Space shuttle Discovery makes final takeoff The space shuttle Discovery, attached to a modified NASA 747 aircraft, makes a final flyby bef...
Space shuttle Discovery makes final takeoff
The space shuttle Discovery, attached to a modified NASA 747 aircraft, makes a final flyby before heading for it's final home at The Smithsonian National Air and Space Museum Steven F. Udvar-Hazy Center in Chantilly, Virginia, from the Kennedy Space Center in Cape Canaveral, Florida April 17, 2012. (REUTERS/Pierre Ducharme)
The space shuttle Discovery, riding atop a NASA 747 transport jet, performs a fly-by as it arrives at Dulles International Airport in Virginia April 17, 2012. Discovery will go on display at the National Air and Space Museum's Udvar-Hazy Center. (REUTERS/Gary Cameron)
CAPE CANAVERAL, Fla. — After three decades of space service, NASA's oldest and most traveled shuttle, Discovery, began its new life as a museum relic Tuesday with one final takeoff.
Discovery departed Florida's Kennedy Space Center at daybreak Tuesday aboard a modified jumbo jet bound for Washington, where it will become a Smithsonian exhibit.
Nearly 2,000 people — former shuttle workers, VIPs, tourists and journalists — gathered along the old shuttle landing strip to see Discovery off. A cheer went up as the plane taxied down the runway and soared into a clear sky.
The plane and shuttle headed south and made one last flight over the beaches of Cape Canaveral — thousands jammed the shore for a glimpse of Discovery — then returned to the space center in a final salute. Cheers erupted once more as the pair came in low over the runway it had left 20 minutes earlier and finally turned toward the north.
A similar flyover was planned over the monuments in the nation's capital, later in the morning.
Discovery — the fleet leader with 39 orbital missions — is the first of the three retired space shuttles to head to a museum. It will go on display at Dulles International Airport in Virginia, taking the place of the shuttle prototype Enterprise. The Enterprise will go to New York City.
Endeavour will head to Los Angeles this fall. Atlantis will remain at Kennedy.
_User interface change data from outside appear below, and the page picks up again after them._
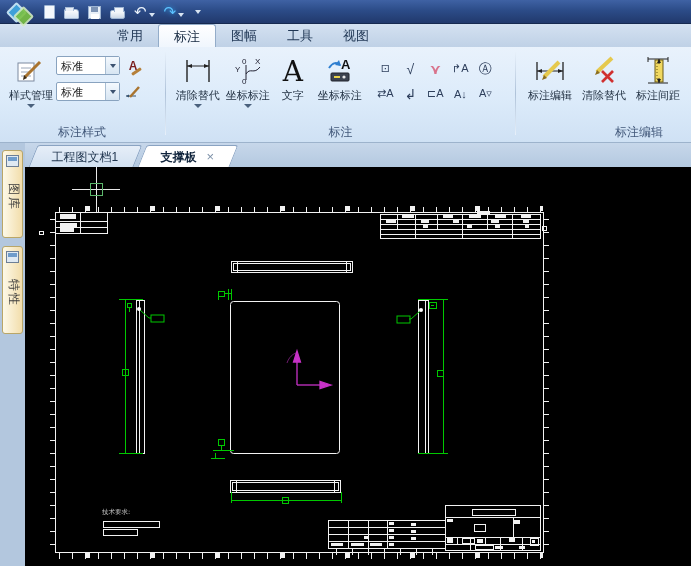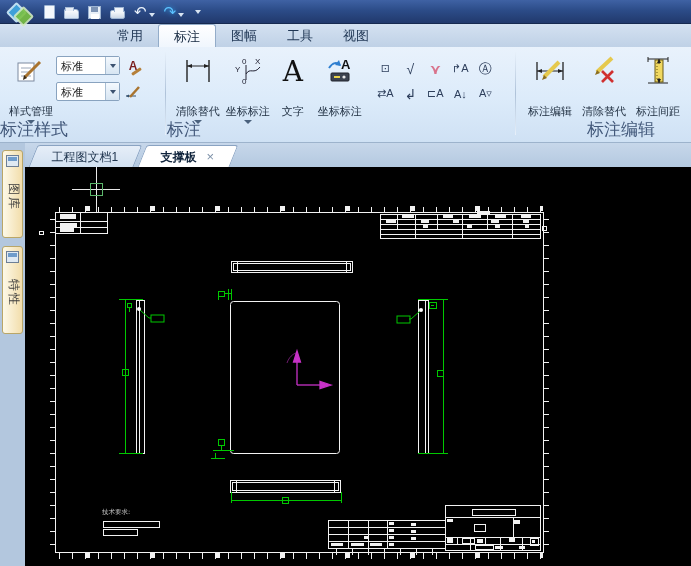--- a/index.html
+++ b/index.html
@@ -40,27 +40,27 @@
     background:linear-gradient(#d4e1f1,#bfd1e6); display:flex; padding-left:102px; }
   .rtab { padding:0 15px; line-height:23px; font-size:13px; color:#1e3553; cursor:default; }
   .rtab.active { background:linear-gradient(#ffffff,#f0f6fd); border:1px solid #93acc9; border-bottom:none;
     border-radius:3px 3px 0 0; color:#12253d; }
 
   
   .ribbon { position:absolute; left:0; top:47px; width:691px; height:96px;
     background:linear-gradient(#e9f2fc 0%, #dcebfa 55%, #cfe1f4 100%);
     border-bottom:1px solid #9db3cc; display:flex; align-items:stretch; }
   .rgroup { position:relative; height:100%; padding:5px 6px 16px 6px; display:flex; align-items:flex-start; }
-  .glabel { position:absolute; bottom:1px; left:0; right:0; text-align:left;
-    font-size:17px; color:#42587a; white-space:nowrap; }
+  .glabel { position:absolute; bottom:1px; left:0; right:0; text-align:center;
+    font-size:12px; color:#42587a; white-space:nowrap; }
   .gsep { width:1px; margin:5px 1px 7px 1px; background:linear-gradient(#e7f0fa,#aec2d9,#e7f0fa); }
   .bigbtn { width:50px; display:flex; flex-direction:column; align-items:center; gap:1px;
     padding-top:2px; border-radius:3px; }
   .bicon { height:34px; display:flex; align-items:center; justify-content:center; }
-  .blabel { font-size:11px; color:#1c2b3d; white-space:nowrap; line-height:12px;margin-top:16px; }
+  .blabel { font-size:11px; color:#1c2b3d; white-space:nowrap; line-height:12px; }
   .caret { width:0; height:0; border-left:4px solid transparent; border-right:4px solid transparent;
     border-top:4px solid #4a617d; margin-top:2px; }
   .combo-col { display:flex; flex-direction:column; gap:7px; padding-top:4px; }
   .combo-row { display:flex; align-items:center; gap:4px; }
   .combo { width:64px; height:19px; background:#fff; border:1px solid #89a3bf; border-radius:2px;
     display:flex; align-items:flex-end; }
   .combo .val { flex:1; font-size:11px; color:#222; padding-left:4px; }
   .combo .dd { width:14px; height:100%; background:linear-gradient(#f4f9fe,#d7e5f2);
     border-left:1px solid #a9bed3; display:flex; align-items:center; justify-content:center; }
   .combo .dd i { width:0; height:0; border-left:3px solid transparent; border-right:3px solid transparent;

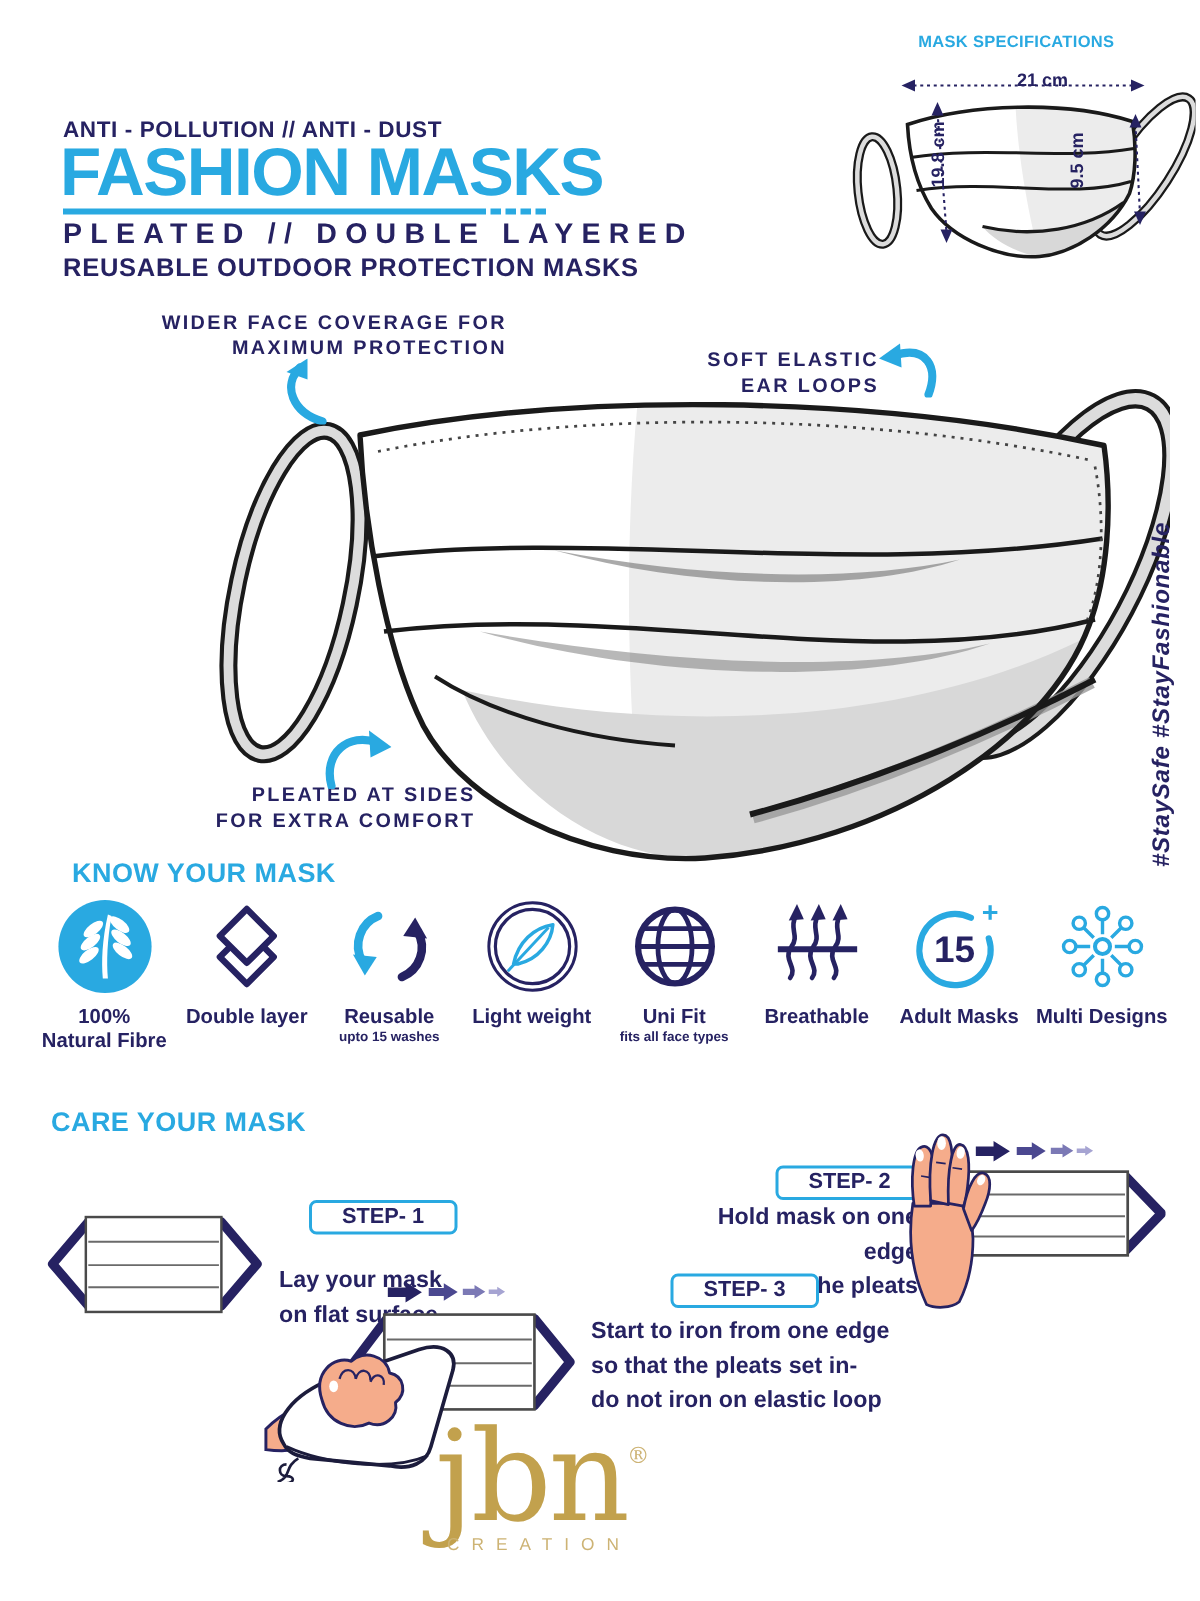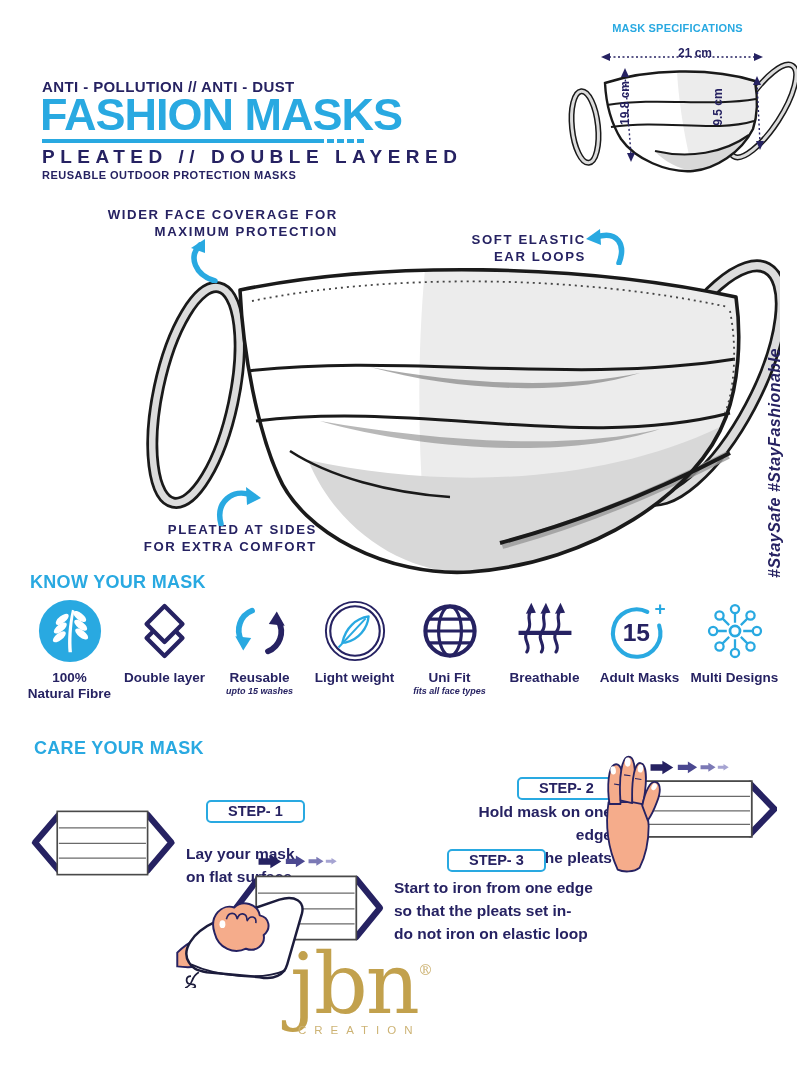--- a/index.html
+++ b/index.html
@@ -12,21 +12,21 @@
   }
   .abs { position:absolute; }
 
   
   .tagline { left:42px; top:78px; font-size:15px; font-weight:bold; letter-spacing:.4px; color:var(--navy); }
   .title { left:40px; top:92px; font-size:45px; font-weight:bold; letter-spacing:-1px; color:var(--blue); line-height:1; }
   .title-rule { left:42px; top:139px; width:322px; display:flex; align-items:center; }
   .title-rule .solid { height:4px; background:var(--blue); width:282px; }
   .title-rule .dash { height:4px; width:7px; background:var(--blue); margin-left:3px; }
   .subtitle { left:42px; top:146px; font-size:19px; font-weight:bold; letter-spacing:5.5px; color:var(--navy); }
-  .subtext { left:42px; top:169px; font-size:11px; font-weight:bold; letter-spacing:.5px; color:var(--navy); }
+  .subtext { left:42px; top:169px; font-size:17px; font-weight:bold; letter-spacing:.5px; color:var(--navy); }
 
   
   .spec { left:555px; top:22px; width:245px; height:180px; }
   .spec-heading { position:absolute; top:0; left:0; width:100%; text-align:center; font-size:11px; font-weight:bold; letter-spacing:.2px; color:var(--blue); }
   .spec-svg { position:absolute; top:17px; left:4px; }
   .dim { position:absolute; font-size:12px; font-weight:bold; color:var(--navy); width:70px; text-align:center; }
   .dim.rot { transform:rotate(-90deg); }
 
   
   .ann { text-align:right; font-size:13.2px; font-weight:bold; letter-spacing:1.6px; line-height:17px; color:var(--navy); }
@@ -34,26 +34,26 @@
   .ann-elastic { left:468px; top:231px; width:118px; }
   .ann-pleated { left:112px; top:521px; width:205px; }
   .hashtag {
     left:766px; top:578px; transform-origin:0 0; transform:rotate(-90deg);
     font-size:16px; font-weight:bold; font-style:italic; letter-spacing:.5px;
     color:var(--navy); white-space:nowrap;
   }
 
   
   .section-heading { font-size:18px; font-weight:bold; letter-spacing:.3px; color:var(--blue); }
-  .know-heading { left:30px; top:572px; }
+  .know-heading { left:48px; top:572px; }
   .features { left:22px; top:596px; width:760px; display:flex; }
   .feature { flex:1; display:flex; flex-direction:column; align-items:center; }
   .feature .icon-box { height:70px; display:flex; align-items:center; justify-content:center; }
   .feature .flabel { font-size:13.5px; font-weight:bold; text-align:center; color:var(--navy); line-height:16px; margin-top:4px; }
-  .feature .fsub { font-size:9px; font-weight:bold; text-align:left; color:var(--navy); line-height:10px;font-style:italic; }
+  .feature .fsub { font-size:9px; font-weight:bold; text-align:left; color:var(--navy); line-height:10px; }
 
   
   .care-heading { left:34px; top:738px; }
   .badge {
     display:inline-block; border:2px solid var(--blue); border-radius:5px;
     padding:1px 20px 2px; font-size:14.5px; font-weight:bold; color:var(--navy); background:#fff;
   }
   .step-text { font-size:15.5px; font-weight:bold; color:var(--navy); line-height:23px; }
   .step-text.right { text-align:right; }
NASA ended the shuttle program last summer after a 30-year run to focus on destinations beyond low-Earth orbit. Private U.S. companies hope to pick up the slack, beginning with space station cargo and then, hopefully, astronauts. The first commercial cargo run, by Space Exploration Technologies Corp., is set to take place in just another few weeks.
For at least the next three to five years — until commercial passenger craft are available in the United States — NASA astronauts will have to hitch multimillion-dollar rides on Russian Soyuz capsules to get to the International Space Station.